Task goal — Without the pictures, set down the records below word for word.

(User interface change data)

_ _ _ _

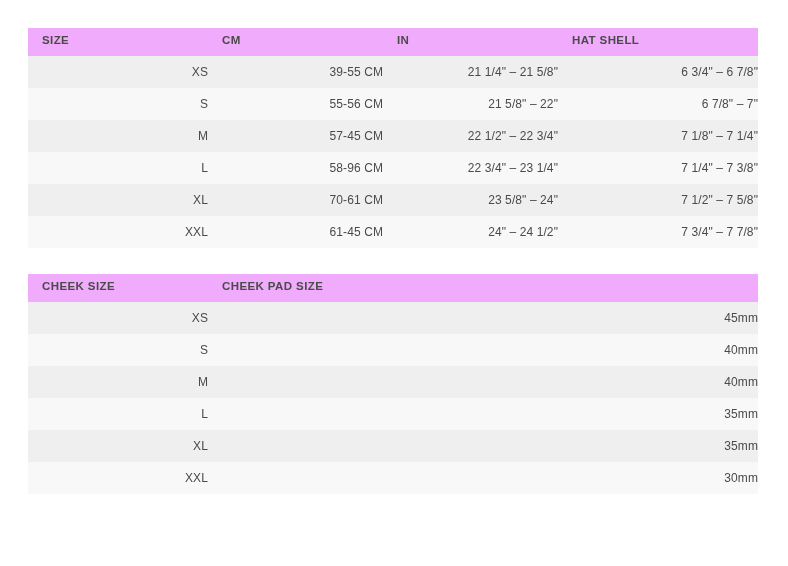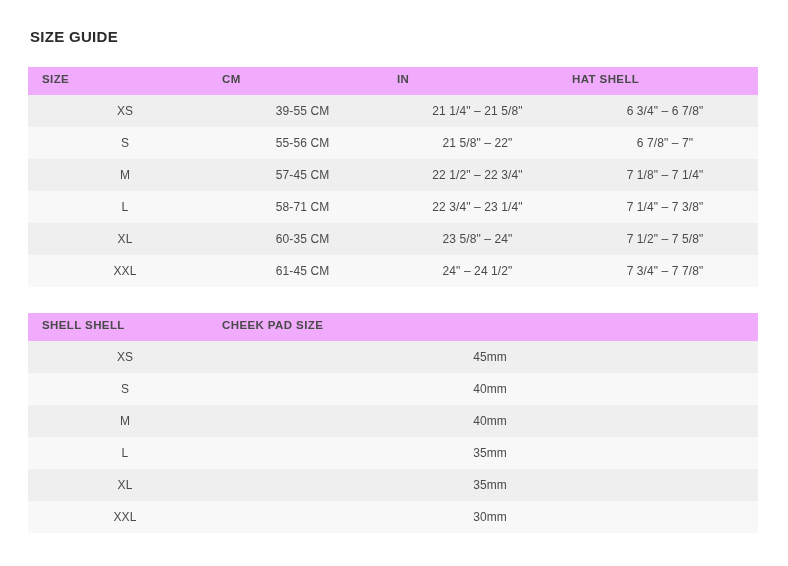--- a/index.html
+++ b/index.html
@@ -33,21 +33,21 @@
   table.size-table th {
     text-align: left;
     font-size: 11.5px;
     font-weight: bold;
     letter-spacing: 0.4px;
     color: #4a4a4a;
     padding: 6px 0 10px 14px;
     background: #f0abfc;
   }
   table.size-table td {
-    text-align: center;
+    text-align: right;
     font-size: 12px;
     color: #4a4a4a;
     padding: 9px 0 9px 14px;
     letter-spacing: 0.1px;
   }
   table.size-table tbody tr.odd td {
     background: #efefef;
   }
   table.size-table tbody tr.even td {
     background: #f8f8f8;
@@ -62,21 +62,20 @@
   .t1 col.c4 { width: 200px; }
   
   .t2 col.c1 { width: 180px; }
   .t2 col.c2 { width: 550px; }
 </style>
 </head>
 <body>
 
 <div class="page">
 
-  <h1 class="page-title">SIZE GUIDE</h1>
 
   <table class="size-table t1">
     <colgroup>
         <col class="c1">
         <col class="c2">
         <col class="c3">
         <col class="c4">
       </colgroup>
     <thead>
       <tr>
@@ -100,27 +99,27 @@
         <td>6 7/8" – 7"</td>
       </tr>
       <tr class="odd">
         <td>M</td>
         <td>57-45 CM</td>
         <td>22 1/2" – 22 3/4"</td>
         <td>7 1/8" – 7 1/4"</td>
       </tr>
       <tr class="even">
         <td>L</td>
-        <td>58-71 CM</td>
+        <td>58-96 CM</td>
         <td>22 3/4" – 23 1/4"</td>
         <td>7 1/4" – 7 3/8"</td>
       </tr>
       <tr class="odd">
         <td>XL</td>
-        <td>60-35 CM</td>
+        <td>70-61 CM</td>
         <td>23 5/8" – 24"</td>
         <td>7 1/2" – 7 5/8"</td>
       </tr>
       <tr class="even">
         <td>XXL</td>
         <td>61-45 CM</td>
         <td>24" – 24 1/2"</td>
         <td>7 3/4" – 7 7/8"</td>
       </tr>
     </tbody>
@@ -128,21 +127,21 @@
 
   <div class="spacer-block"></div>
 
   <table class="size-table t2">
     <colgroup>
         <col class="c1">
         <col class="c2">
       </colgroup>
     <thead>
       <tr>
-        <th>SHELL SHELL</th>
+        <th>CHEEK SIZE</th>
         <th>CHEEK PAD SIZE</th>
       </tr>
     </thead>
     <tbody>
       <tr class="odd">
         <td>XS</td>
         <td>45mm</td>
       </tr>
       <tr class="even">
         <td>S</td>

_ _ _ _

Your solution —
--- a/index.html
+++ b/index.html
@@ -33,21 +33,21 @@
   table.size-table th {
     text-align: left;
     font-size: 11.5px;
     font-weight: bold;
     letter-spacing: 0.4px;
     color: #4a4a4a;
     padding: 6px 0 10px 14px;
     background: #f0abfc;
   }
   table.size-table td {
-    text-align: center;
+    text-align: right;
     font-size: 12px;
     color: #4a4a4a;
     padding: 9px 0 9px 14px;
     letter-spacing: 0.1px;
   }
   table.size-table tbody tr.odd td {
     background: #efefef;
   }
   table.size-table tbody tr.even td {
     background: #f8f8f8;
@@ -62,21 +62,20 @@
   .t1 col.c4 { width: 200px; }
   
   .t2 col.c1 { width: 180px; }
   .t2 col.c2 { width: 550px; }
 </style>
 </head>
 <body>
 
 <div class="page">
 
-  <h1 class="page-title">SIZE GUIDE</h1>
 
   <table class="size-table t1">
     <colgroup>
         <col class="c1">
         <col class="c2">
         <col class="c3">
         <col class="c4">
       </colgroup>
     <thead>
       <tr>
@@ -100,27 +99,27 @@
         <td>6 7/8" – 7"</td>
       </tr>
       <tr class="odd">
         <td>M</td>
         <td>57-45 CM</td>
         <td>22 1/2" – 22 3/4"</td>
         <td>7 1/8" – 7 1/4"</td>
       </tr>
       <tr class="even">
         <td>L</td>
-        <td>58-71 CM</td>
+        <td>58-96 CM</td>
         <td>22 3/4" – 23 1/4"</td>
         <td>7 1/4" – 7 3/8"</td>
       </tr>
       <tr class="odd">
         <td>XL</td>
-        <td>60-35 CM</td>
+        <td>70-61 CM</td>
         <td>23 5/8" – 24"</td>
         <td>7 1/2" – 7 5/8"</td>
       </tr>
       <tr class="even">
         <td>XXL</td>
         <td>61-45 CM</td>
         <td>24" – 24 1/2"</td>
         <td>7 3/4" – 7 7/8"</td>
       </tr>
     </tbody>
@@ -128,21 +127,21 @@
 
   <div class="spacer-block"></div>
 
   <table class="size-table t2">
     <colgroup>
         <col class="c1">
         <col class="c2">
       </colgroup>
     <thead>
       <tr>
-        <th>SHELL SHELL</th>
+        <th>CHEEK SIZE</th>
         <th>CHEEK PAD SIZE</th>
       </tr>
     </thead>
     <tbody>
       <tr class="odd">
         <td>XS</td>
         <td>45mm</td>
       </tr>
       <tr class="even">
         <td>S</td>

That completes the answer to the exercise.